Saturday, 4 November 2023

"I am scared I have cancer"

a friend told me. She sounded frightened which is not in the least surprising. I would be too.

She had, at my request, rung to tell me the results of the test she had taken two days ago. The test results were "inconclusive" and she needs to have more.

I had asked her to call me because I knew she would need to talk to someone.  I am trying to be a good friend to this person but it is often difficult. 

She is an "isolate". Both her parents were only children and she was an only child. Her husband died some years ago now. It was his second marriage. Her step-daughter wants nothing to do with her even though the relationship started long after his divorce. There is just one other member of his family who has taken any interest in her. 

I doesn't help that she has a disability and multiple medical issues. So, I try to be there for her and tell her to do things like call me with results so she feels she has someone who is listening.
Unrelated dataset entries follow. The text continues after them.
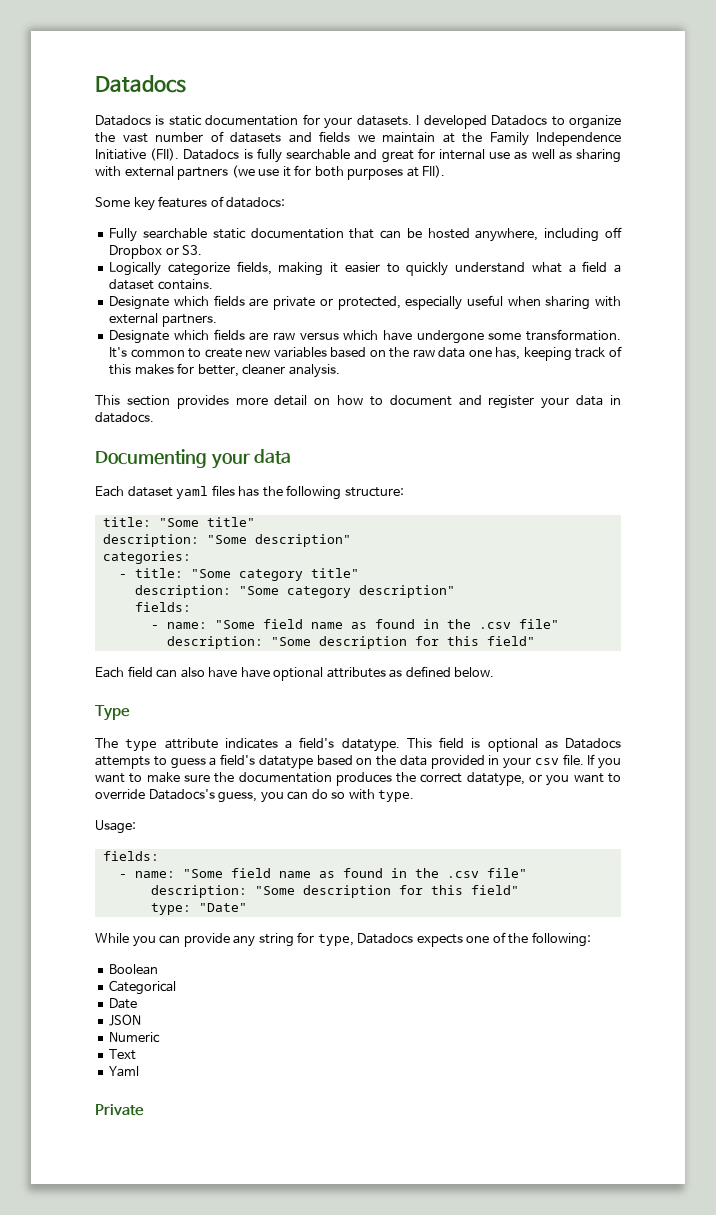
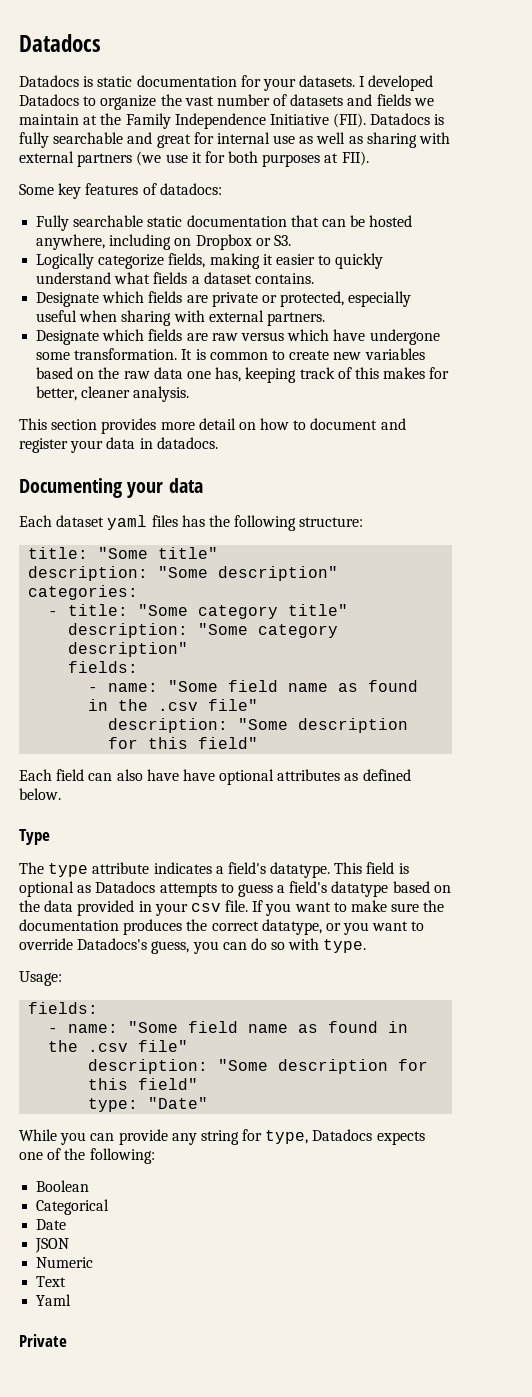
- Fully searchable static documentation that can be hosted anywhere, including off Dropbox or S3.
+ Fully searchable static documentation that can be hosted anywhere, including on Dropbox or S3.
- Logically categorize fields, making it easier to quickly understand what a field a dataset contains.
+ Logically categorize fields, making it easier to quickly understand what fields a dataset contains.
- It's common to create new variables based on the raw data one has, keeping track of this makes for better, cleaner analysis.
+ It is common to create new variables based on the raw data one has, keeping track of this makes for better, cleaner analysis.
It makes me realise how incredibly fortunate I am. If there was something seriously wrong with me Middle Cat or Brother Cat would do all they could to help. I would do the same for them. I would even do it for the Black Cat although it is unlikely she would do the same for any of us. 
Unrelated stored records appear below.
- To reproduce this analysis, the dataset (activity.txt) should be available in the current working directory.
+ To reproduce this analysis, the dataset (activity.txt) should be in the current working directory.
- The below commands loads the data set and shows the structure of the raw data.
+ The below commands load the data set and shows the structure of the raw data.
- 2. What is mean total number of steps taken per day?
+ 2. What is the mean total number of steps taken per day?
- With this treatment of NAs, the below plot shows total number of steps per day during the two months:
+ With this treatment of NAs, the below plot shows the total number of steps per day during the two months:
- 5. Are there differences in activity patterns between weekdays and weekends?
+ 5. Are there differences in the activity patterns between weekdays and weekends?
From things that my friend has said from time to time I suspect the marriage of her parents was one of "have to" rather than "want to". That she proved to be disabled appears, not unusually, to have been a further cause of tension. As Catholics they could not countenance divorce or even separation.

Now I wonder what will happen to this person if she does have cancer. There are things she must do anyway. It is getting to the point where she cannot live alone. Someone else already helps her do the shopping and the cleaning but it is the person the aged care provider she is registered with sends. It may be one person she knows one day and a complete stranger the next. The people she sees are not friends and the quality of the care they provide varies wildly. I am absolutely certain she could not cope with cancer treatment and go on living alone. It just could not happen. I suspect the problem is a different one but it is still going to need treatment. 

She does not live close enough for me to help in any practical way. I cannot get to her place by using the train and my tricycle. All I can do is listen - and that may not be enough - but I might just put the jigsaw puzzle I have for her in the post now.